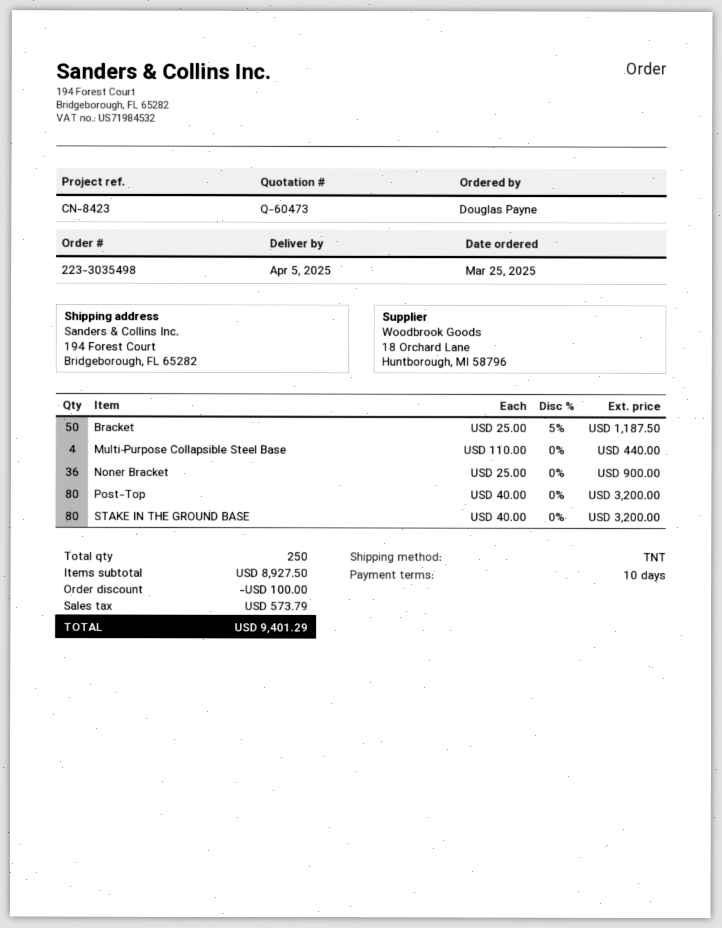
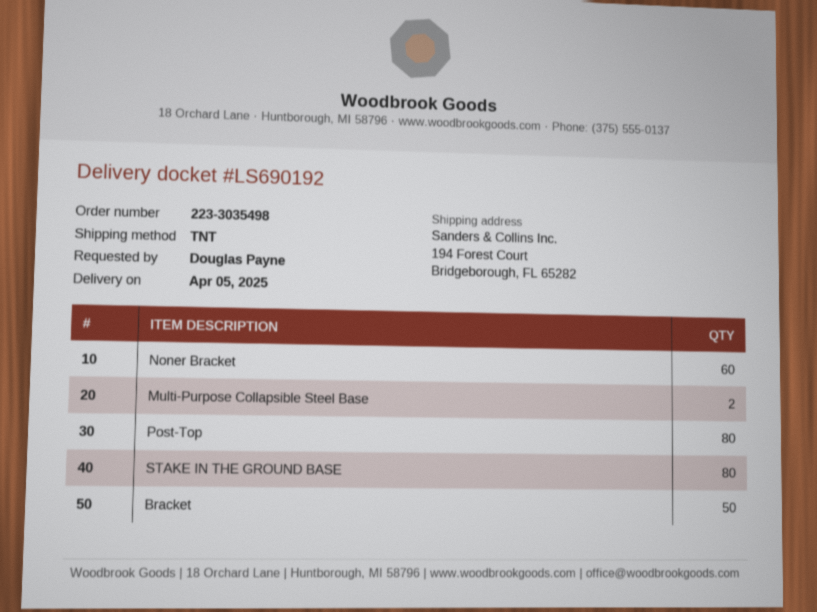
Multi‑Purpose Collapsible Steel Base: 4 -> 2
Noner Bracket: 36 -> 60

---

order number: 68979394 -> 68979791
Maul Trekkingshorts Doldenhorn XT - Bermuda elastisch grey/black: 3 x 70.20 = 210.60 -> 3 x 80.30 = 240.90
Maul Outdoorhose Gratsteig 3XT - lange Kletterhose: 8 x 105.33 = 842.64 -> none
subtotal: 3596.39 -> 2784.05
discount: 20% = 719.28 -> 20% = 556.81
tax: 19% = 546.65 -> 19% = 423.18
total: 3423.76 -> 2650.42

Task :: The lines to extract from the data above begin with the line containing "Maul Outdoorhose Gratsteig" and end with the line containing "total: 3423.76 -> 2650.42". Extract them exactly, including both.

Exercise answer ::
Maul Outdoorhose Gratsteig 3XT - lange Kletterhose: 8 x 105.33 = 842.64 -> none
subtotal: 3596.39 -> 2784.05
discount: 20% = 719.28 -> 20% = 556.81
tax: 19% = 546.65 -> 19% = 423.18
total: 3423.76 -> 2650.42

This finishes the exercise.